We found a version of this great dish called Shakshuka at Zohara, a favorite Mediterranean spot that we tend to go off the rails at a bit. It’s very hard to pass up their hummus and lamb apps.
I believe they make their Shakshuka with braised lamb which is amazing. I have tried making several versions which include using lamb sausage, chorizo & any other spicy cased meats I’ve come across. The Chorizo Shakshuka is my favorite and chorizo is rather easy to find.
Shakshuka is a tradition baked egg dish that has a wow factor and flavor that goes way beyond what you might expect from it’s simple, one pan preparation.
Here is smaller, personal pan version I whipped up one day. Love the easy one pan clean up of this dish – you will too!
It’s a hearty, rich serving of deliciousness that makes a great brunch or lunch option but can be eaten anytime of the day.


- 1.5 cups of sliced chorizo sausage. 1/2 inch slices
- 1 medium onion - rough chopped
- 2 tbsp. olive oil
- 3 cloves of garlic - thinly sliced
- 3/4 cup of red bell pepper (yellow & orange works well too)
- 28oz. can of whole San Marzano Tomatoes
- 10 Kalamata olives - pitted, sliced into quarters
- 1 tsp. Hungarian Smoked Paprika
- 2 tsp. Cumin
- 1/8 tsp. Cayenne pepper, or to taste
- 1/8 tsp. Harissa Paste (optional)
- 1/3 cup fresh cilantro
- 1/2 cup feta cheese - crumbled
- 6 large eggs
- Salt and fresh ground Pepper to taste
- Heat a large cast-iron skillet over medium-low heat. If you are using a raw chorizo, brown them on all sides - 8 minutes - and then remove them from the pan to be sliced. If the chorizo is cured already you can add them at the end of the next step.
- Add onion and bell pepper. Cook gently until very soft, about 10 minutes (then add cured sliced chorizo to brown slightly) or (add sliced cooked chorizo back to pan).
- Add garlic and cook until tender, 1 to 2 minutes; stir in cumin, paprika and cayenne, and cook 1 minute.
- Pour in tomatoes and season with 3/4 teaspoon salt and 1/4 teaspoon pepper; crush whole tomatoes with a wooden spoon; simmer until tomatoes have thickened, about 10-15 minutes.
- Stir in crumbled feta.
- Make 6 indents with the back of a wooden spoon for the eggs to sit. Gently crack eggs into indents and season eggs with salt and pepper.

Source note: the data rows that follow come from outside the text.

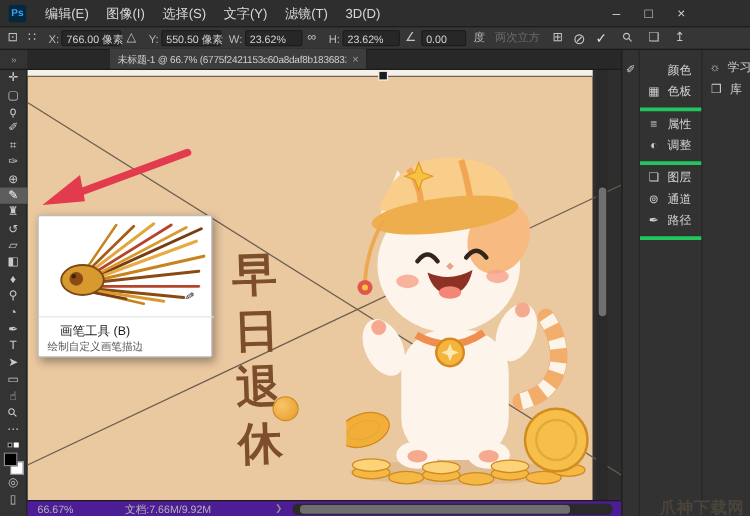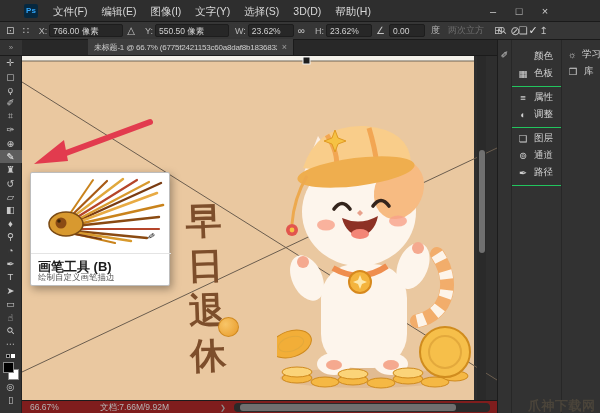--- a/index.html
+++ b/index.html
@@ -12,7 +12,7 @@
        color:#d6d6d6;-webkit-font-smoothing:antialiased;}
   
   .menu-bar{position:absolute;left:0;top:0;width:600px;height:22px;background:#2e2e2e;
-    border-bottom:1px solid #1a1a1a;display:flex;align-items:center;font-size:10.5px;padding-left:17px;}
+    border-bottom:1px solid #1a1a1a;display:flex;align-items:center;font-size:10.5px;}
   .ps-logo{width:14px;height:14px;margin:0 8px 0 7px;background:#06283f;color:var(--accent_blue);
     font-size:8px;font-weight:bold;display:flex;align-items:center;justify-content:center;border-radius:2px;}
   .menu-item{padding:0 7px;line-height:22px;color:#d8d8d8;cursor:default;}

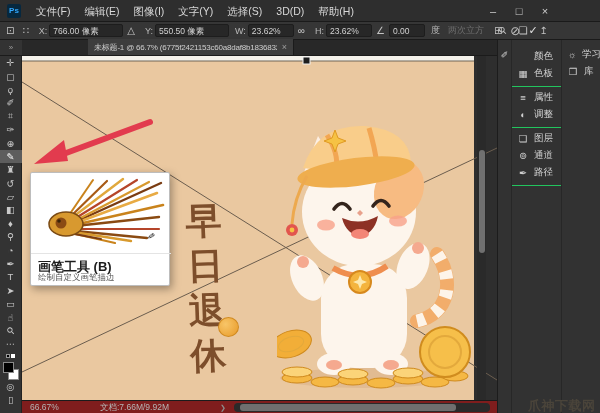--- a/index.html
+++ b/index.html
@@ -105,7 +105,6 @@
 
   <div class="menu-bar">
     <span class="ps-logo">Ps</span>
-    <span class="menu-item">文件(F)</span>
     <span class="menu-item">编辑(E)</span>
     <span class="menu-item">图像(I)</span>
     <span class="menu-item">文字(Y)</span>

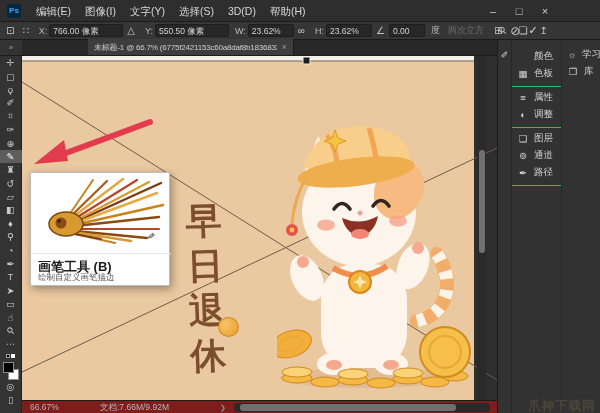--- a/index.html
+++ b/index.html
@@ -107,8 +107,8 @@
     <span class="ps-logo">Ps</span>
     <span class="menu-item">编辑(E)</span>
     <span class="menu-item">图像(I)</span>
+    <span class="menu-item">选择(S)</span>
     <span class="menu-item">文字(Y)</span>
-    <span class="menu-item">选择(S)</span>
     <span class="menu-item">3D(D)</span>
     <span class="menu-item">帮助(H)</span>
     <div class="win-controls">

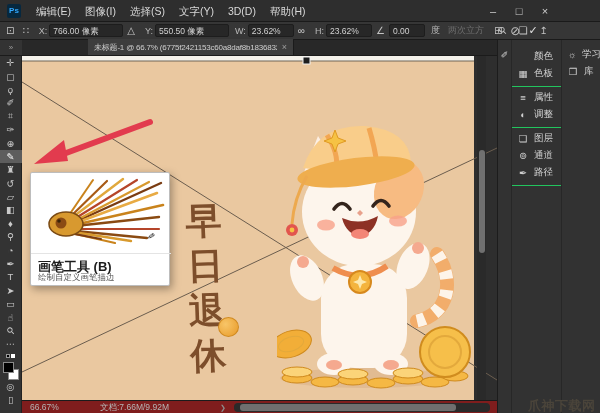--- a/index.html
+++ b/index.html
@@ -109,6 +109,7 @@
     <span class="menu-item">图像(I)</span>
     <span class="menu-item">选择(S)</span>
     <span class="menu-item">文字(Y)</span>
+    <span class="menu-item">滤镜(T)</span>
     <span class="menu-item">3D(D)</span>
     <span class="menu-item">帮助(H)</span>
     <div class="win-controls">

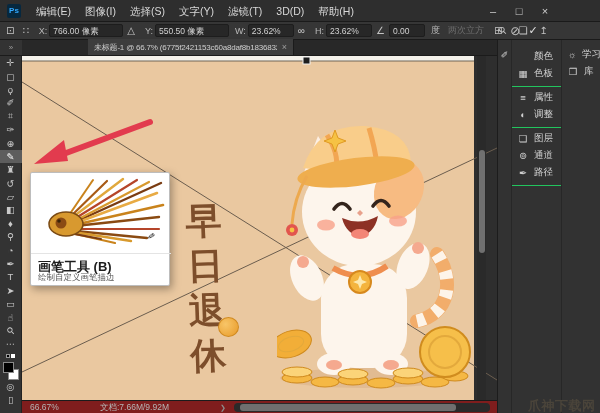--- a/index.html
+++ b/index.html
@@ -111,7 +111,6 @@
     <span class="menu-item">文字(Y)</span>
     <span class="menu-item">滤镜(T)</span>
     <span class="menu-item">3D(D)</span>
-    <span class="menu-item">帮助(H)</span>
     <div class="win-controls">
       <span>–</span>
       <span>□</span>

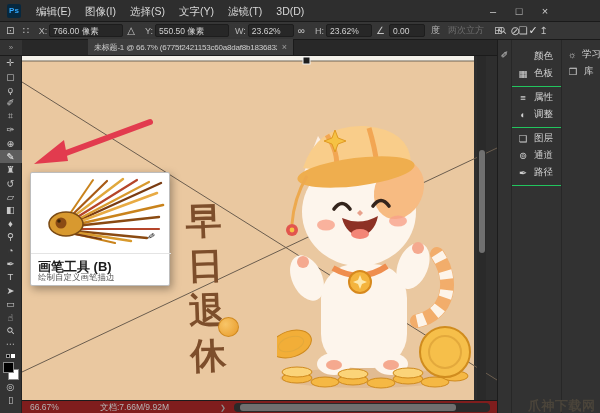--- a/index.html
+++ b/index.html
@@ -25,7 +25,7 @@
   .ob-label{margin:0 2px 0 6px;color:#b9b9b9;}
   .ob-field{background:#272727;border:1px solid #1d1d1d;border-radius:2px;height:13px;
     line-height:12px;padding:0 3px;color:#d2d2d2;font-size:8.5px;white-space:nowrap;}
-  .w52{width:74px}.w40{width:46px}.w34{width:36px}
+  .w52{width:48px}.w40{width:46px}.w34{width:36px}
   .ob-disabled{color:#6d6d6d;margin:0 6px;}
   .ob-right{position:absolute;right:52px;display:flex;gap:12px;font-size:10px;color:#c3c3c3;}
   .rot45{display:inline-block;transform:rotate(-45deg);}

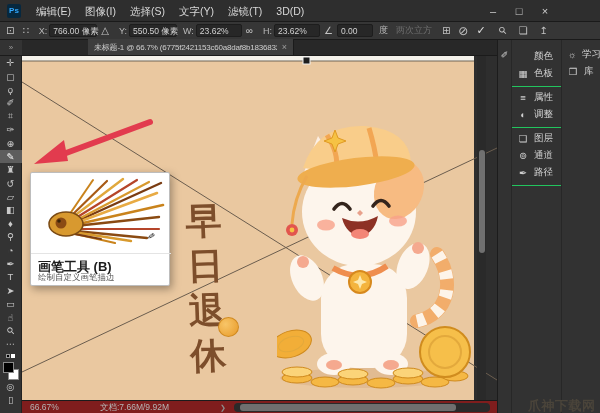--- a/index.html
+++ b/index.html
@@ -88,7 +88,7 @@
   .panel-strip{position:absolute;left:0;top:0;width:14px;height:373px;border-right:1px solid #272727;}
   .panel-strip .strip-icon{display:block;margin:10px auto 0;font-size:9px;color:#c9c9c9;text-align:center;}
   .panel-col{position:absolute;left:14px;top:0;width:50px;height:373px;border-right:1px solid #272727;padding-top:6px;}
-  .panel-group{border-bottom:1px solid #22c55e;padding:2px 0 4px;}
+  .panel-group{border-bottom:3px solid #22c55e;padding:2px 0 4px;}
   .panel-item{display:flex;align-items:center;height:17px;padding-left:5px;gap:5px;}
   .panel-item .icon{width:12px;font-size:9.5px;color:#cfcfcf;text-align:center;}
   .panel-item .label{font-size:9.5px;color:#d2d2d2;white-space:nowrap;}

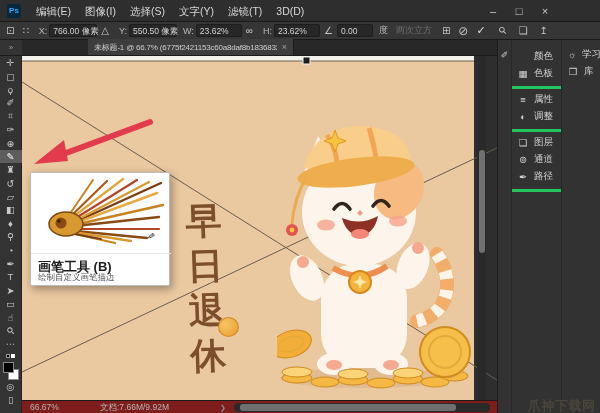--- a/index.html
+++ b/index.html
@@ -71,7 +71,7 @@
   .tooltip .preview{position:absolute;left:2px;top:2px;width:134px;height:76px;background:#fff;overflow:hidden;}
   .tooltip .cursor-glyph{position:absolute;right:14px;top:58px;font-size:9px;color:#111;transform:rotate(100deg);z-index:6;}
   .tooltip .divider{position:absolute;left:0;top:80px;width:140px;height:1px;background:#e4e4e4;}
-  .tooltip .tip-title{position:absolute;left:7px;top:85px;font-size:13px;font-weight:bold;color:#1d1d1d;}
+  .tooltip .tip-title{position:absolute;left:17px;top:85px;font-size:10px;font-weight:normal;color:#1d1d1d;}
   .tooltip .tip-desc{position:absolute;left:7px;top:99px;font-size:8.5px;color:#555;}
   .arrow-svg{position:absolute;left:4px;top:60px;z-index:6;}
   

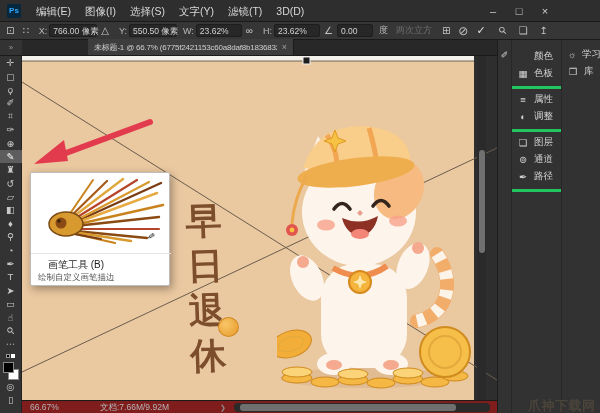--- a/index.html
+++ b/index.html
@@ -75,7 +75,7 @@
   .tooltip .tip-desc{position:absolute;left:7px;top:99px;font-size:8.5px;color:#555;}
   .arrow-svg{position:absolute;left:4px;top:60px;z-index:6;}
   
-  .status-bar{position:absolute;left:22px;top:400px;width:475px;height:13px;background:#7f1d1d;
+  .status-bar{position:absolute;left:22px;top:400px;width:475px;height:13px;background:#4c1d95;
     border-top:1px solid #1b1b1b;font-size:8.5px;color:#b5b5b5;}
   .status-bar .zoom{position:absolute;left:8px;top:1px;line-height:11px;}
   .status-bar .docinfo{position:absolute;left:78px;top:1px;line-height:11px;}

- Place under broiler for 7 minutes.
- Top with chopped cilantro and serve.
- The cast iron pan I use for this dish is about 12 inches round and fits 6 eggs which is why this recipe is for 3 people, assuming 2 eggs each.
- Serve with a side of avocado slices to cool the spices of this spicy dish.
Kathleen Marion
December 22, 2019
I love Shakshuka and although I probably would not go with the chorizo because I don’t eat port, I have made it with spaghetti squash with much of what you use. I put the mixture back into the squash shells with a bit of shredded cheese layered then break the eggs into the mixture and bake in the squash shells delicious both visually and taste wise.